The result should be an exact copy of the lines from the one with "(nix develop .#ccip-e2e)." through the last line of the data below, both included.

■ Edit tracking data
*** Block opens ***

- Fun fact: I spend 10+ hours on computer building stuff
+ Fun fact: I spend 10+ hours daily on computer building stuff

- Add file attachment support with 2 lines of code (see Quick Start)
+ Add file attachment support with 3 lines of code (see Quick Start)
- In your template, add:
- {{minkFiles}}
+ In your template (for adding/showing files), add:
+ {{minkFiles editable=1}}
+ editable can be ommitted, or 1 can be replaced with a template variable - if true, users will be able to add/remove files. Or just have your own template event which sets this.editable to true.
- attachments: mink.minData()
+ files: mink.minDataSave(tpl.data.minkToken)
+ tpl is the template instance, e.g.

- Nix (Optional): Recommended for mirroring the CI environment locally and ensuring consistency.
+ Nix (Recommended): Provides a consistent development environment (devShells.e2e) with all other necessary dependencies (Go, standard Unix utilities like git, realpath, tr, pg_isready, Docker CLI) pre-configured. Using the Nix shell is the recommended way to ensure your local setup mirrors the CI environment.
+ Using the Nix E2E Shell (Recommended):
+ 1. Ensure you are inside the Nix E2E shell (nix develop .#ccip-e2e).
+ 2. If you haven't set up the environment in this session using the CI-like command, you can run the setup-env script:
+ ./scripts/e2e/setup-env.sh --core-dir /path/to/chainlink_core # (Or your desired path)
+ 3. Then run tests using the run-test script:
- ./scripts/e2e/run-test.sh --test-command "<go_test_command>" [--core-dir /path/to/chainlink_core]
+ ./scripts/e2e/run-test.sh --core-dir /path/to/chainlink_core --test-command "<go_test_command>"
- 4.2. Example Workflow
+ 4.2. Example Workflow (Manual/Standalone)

*** Block closes ***

■ SOLUTION FOR THIS PROBLEM
+ 1. Ensure you are inside the Nix E2E shell (nix develop .#ccip-e2e).
+ 2. If you haven't set up the environment in this session using the CI-like command, you can run the setup-env script:
+ ./scripts/e2e/setup-env.sh --core-dir /path/to/chainlink_core # (Or your desired path)
+ 3. Then run tests using the run-test script:
- ./scripts/e2e/run-test.sh --test-command "<go_test_command>" [--core-dir /path/to/chainlink_core]
+ ./scripts/e2e/run-test.sh --core-dir /path/to/chainlink_core --test-command "<go_test_command>"
- 4.2. Example Workflow
+ 4.2. Example Workflow (Manual/Standalone)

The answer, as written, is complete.